Subject: Re: No more affordable cars
>>You mention this a lot, but sometimes I wonder if this is the right read on what he said. He decided that Ford was going to discontinue ICE 2-row SUV's.<<
Ford have stopped making the Escape 2-row crossover.
Exactly what I was going to mention. Last December, Ford ended production of the Escape, their second best selling SUV in 2024, after the Explorer, it's platform mate, the Lincoln Corsair, and closed the plant, laying off some 2800 USians. Supposedly, Ford will retool the plant for an "affordable" EV pickup. I suspect that "affordable" EV is vaporware, as "affordable" is not in Farley's business plan, and the US is extremely EV hostile now.
My theory about why automakers went ape over EVs: they looked at the ATP and GP that Tesla used to show, and thought EVs were easy money. Then the market started to mature, more players entered, and Tesla had competition. Their ATP and GP started to erode. EVs no longer look like easy money. Ford sank Billions into EVs. It's "Blue Oval City" EV pickup plant, completion having been delayed a couple years, is now, supposedly, being completed to build ICE F-Series trucks. That invites the musical question: does Ford really need that much additional F-Series capacity, or is Farley just trying to avoid writing off the plant, even if it cannibalizes other Ford truck plants? Ford also started building three battery plants. Now, Ford says one of the plants will be used to build home backup battery systems, to avoid writing it off.
The CFO of Volkswagen, several years ago, said the brand was being taken "upmarket", and he didn't care about the impact on volume. The same plan was expressed publicly by an Audi honcho in the UK. Se, we can look forward to VWs priced like Audis, and Audis priced like Bentleys.
April 6, 2022
VW to scrap models and focus on premium market -CFO tells FT
BERLIN, April 6 (Reuters) - German carmaker Volkswagen will axe many combustion engine models by the end of the decade and sell fewer cars overall to concentrate on producing more profitable premium vehicles, its finance chief was quoted as saying on Wednesday.
"The key target is not growth," Arno Antlitz told the Financial Times newspaper. "We are (more focused) on quality and on margins, rather than on volume and market share."
https://www.reuters.com/busine...
I think these guys are all being sold the same "plan" by McKinsey. rather than really looking at what they are doing. VW wants to be "upmarket", but looking at Warranty Week's annual table of global warranty claims expense, as a percent of sales, shows that VW is now building some of the very worst cars on the planet, for which they are charging premium prices. Ford is also routinely flamed for their sky high warranty claims expense. As a typical "JC", Farley blames the crap product on his predecessors. Ford shattered the previous record for recalls last year, but warranty claims expense isn't as bad as VW.

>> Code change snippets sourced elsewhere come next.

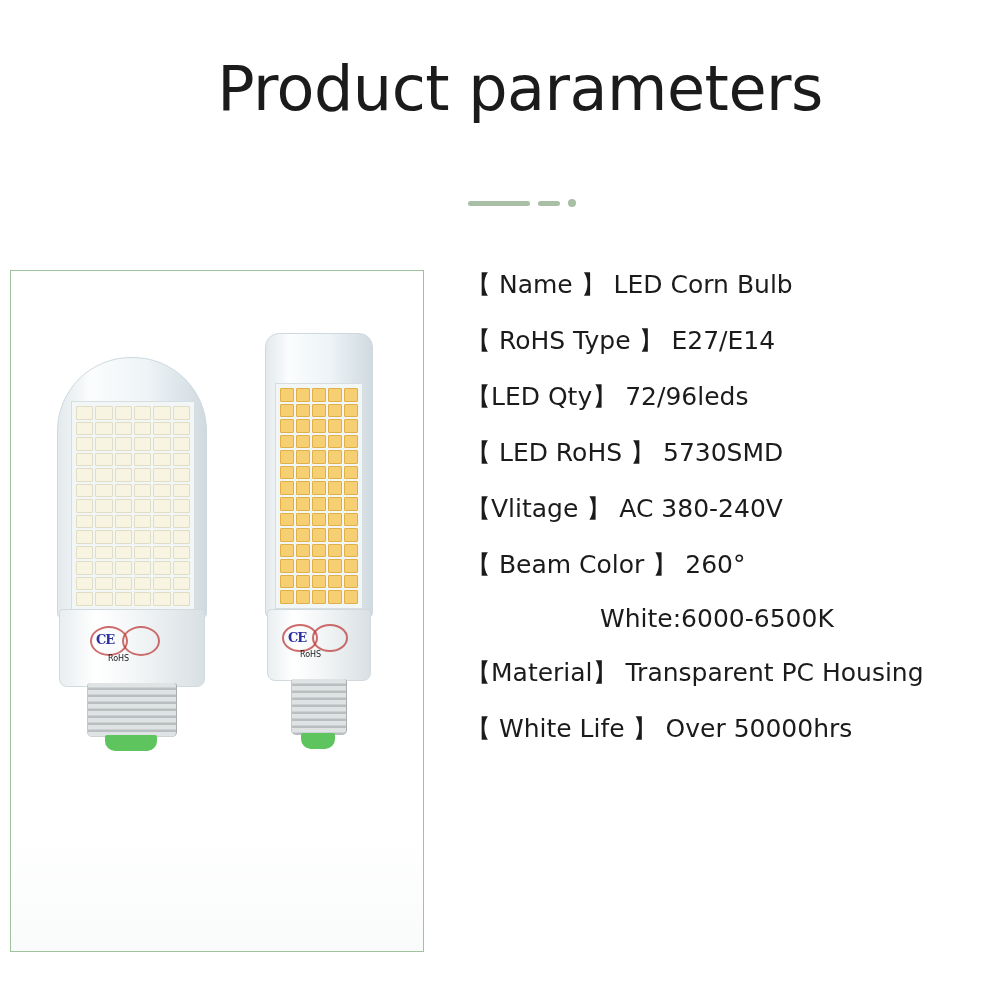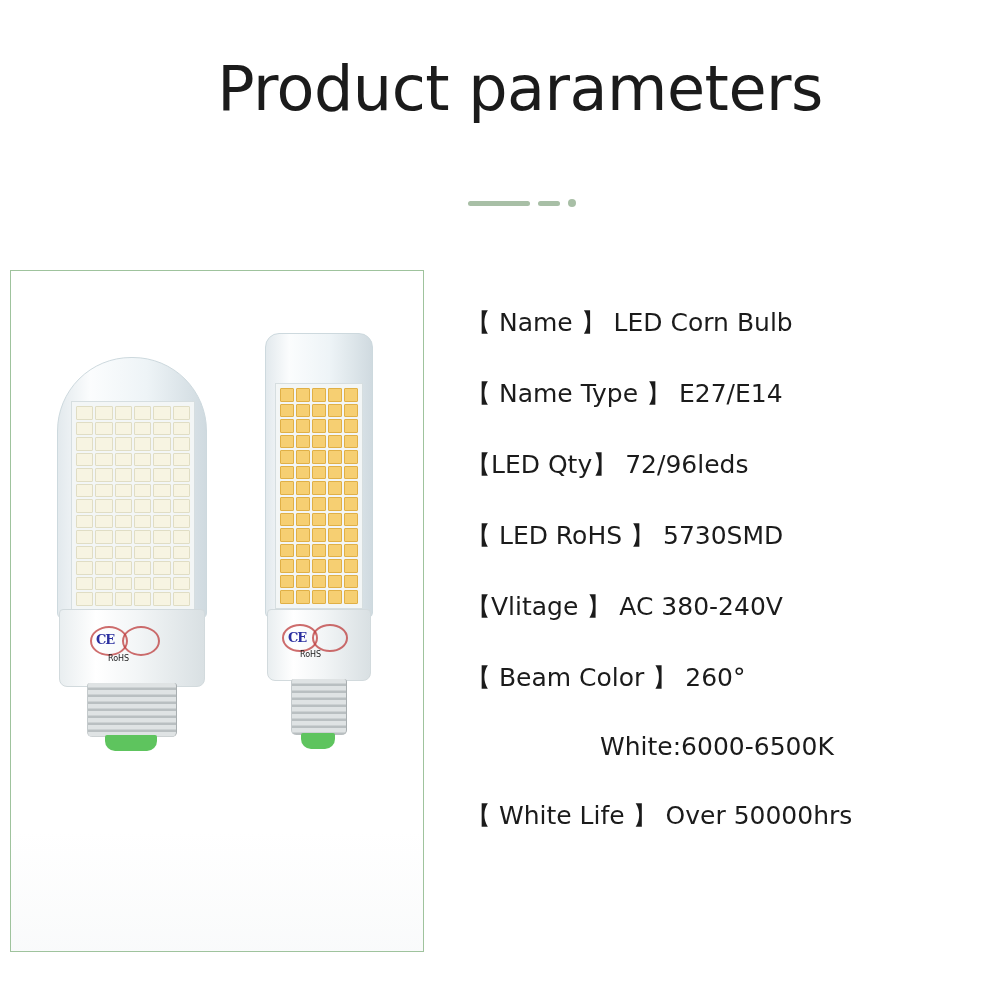"【 Name 】 LED Corn" .spec-row { margin-top: 38px -> none }
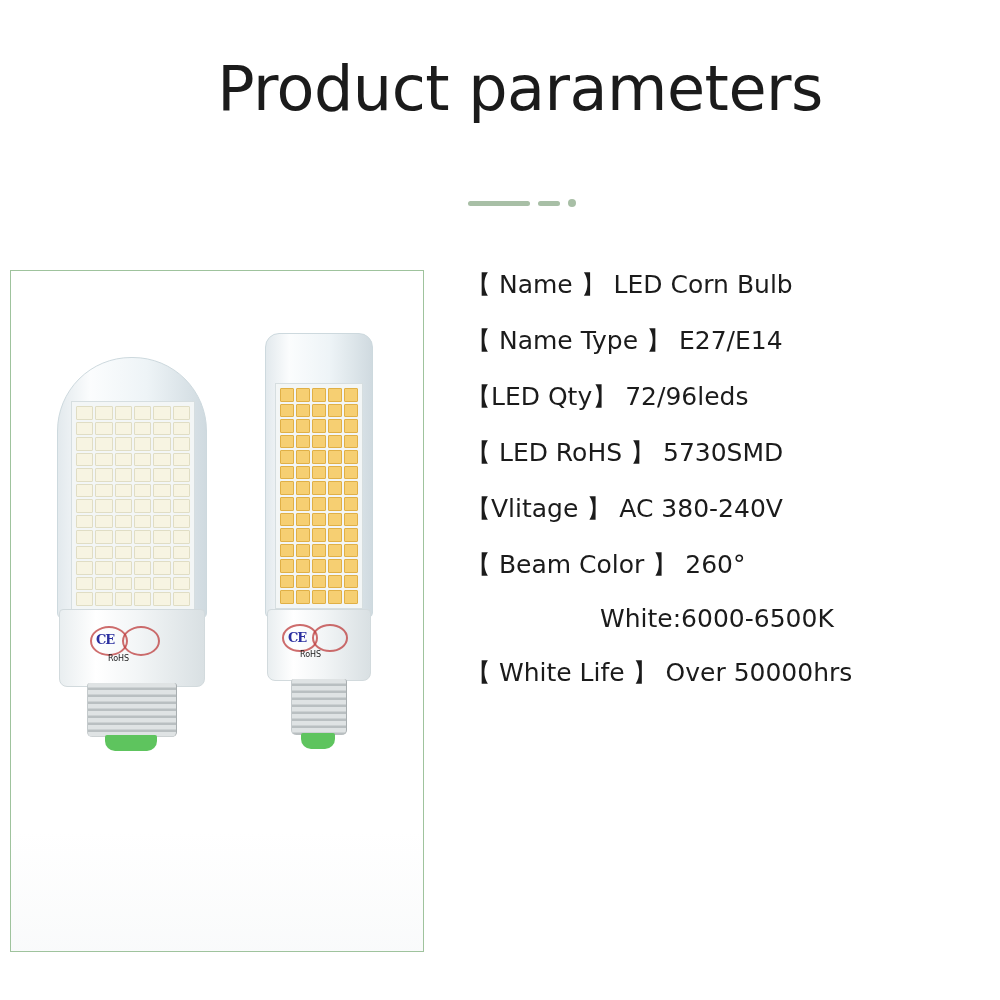"【 Name Type 】" span.k { text: Name -> RoHS }
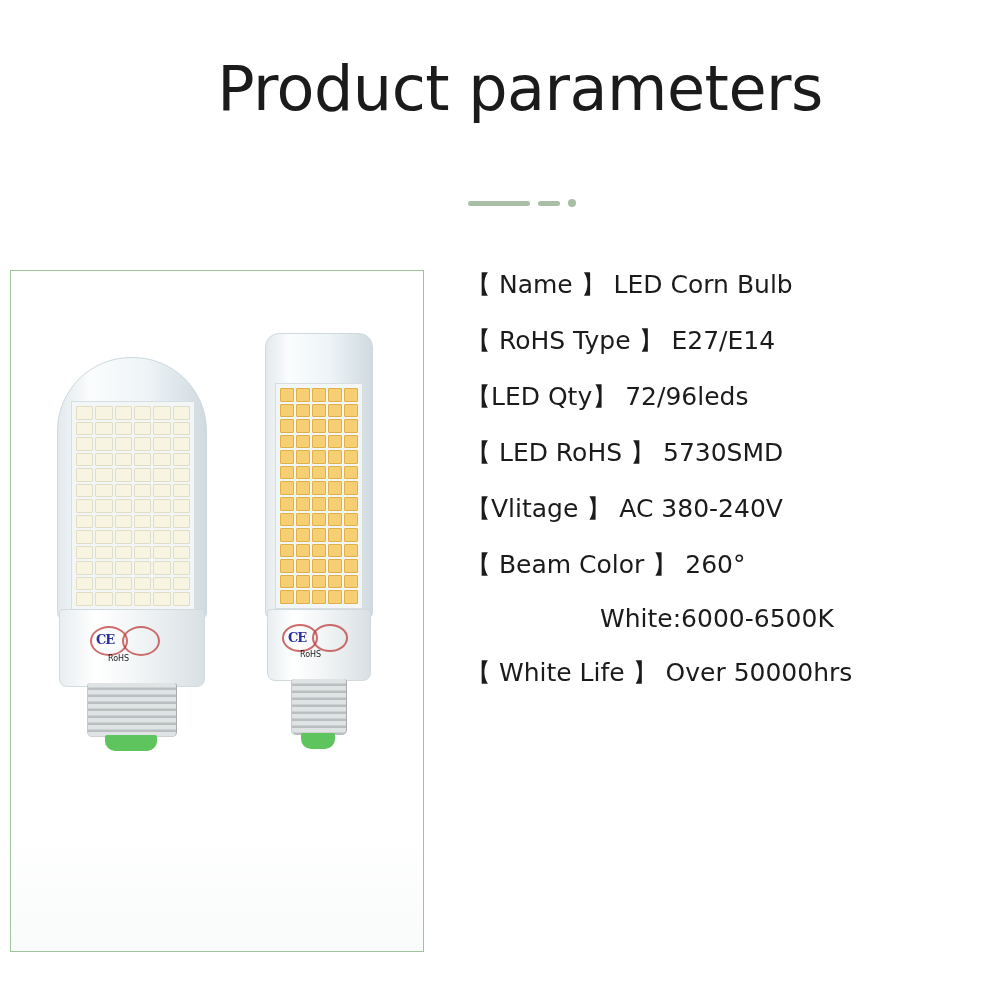"【Material】 Transparent PC Housing" div.spec-row { html: none -> <div> <span>【Material】</span> <span>Transparent PC Housing</span> </div> }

Ford shatters decade-old recall record with 152 safety alerts issued this year alone across multiple models
Ford Motor Company logged far more recalls in 2025 than any other automaker, according to federal safety data, eclipsing a decade-old industry record and underscoring ongoing quality issues affecting millions of vehicles across multiple model lines.
According to data from the National Highway Traffic Safety Administration, Ford logged 152 recalls in 2025. The manufacturer with the second-most recalls was Honda, with 53, followed by Forest River with 32, General Motors with 27 and International Motors with 26.
https://www.foxbusiness.com/ma...
Every year, since being promoted to CEO in 2020, Farley has promised to address their wretched quality. Every year, the number of recalls grows.
On the wire today:
Ford Has Already Recalled 7.4 Million Cars This Year
Last year, Ford Motor Company issued more recalls than any other automaker ever. It surpassed the previous record holder, General Motors, by more than double, with 153 recalls affecting nearly 13 million vehicles.
It’s unlikely that Ford will issue as many recalls this year, but based on what we're already seeing, the number of affected vehicles could actually surpass 2025’s number. So far in 2026, the Blue Oval has issued 18 recalls involving 7,396,427 vehicles
https://www.motor1.com/news/78...
And they want you to pay premium prices for that.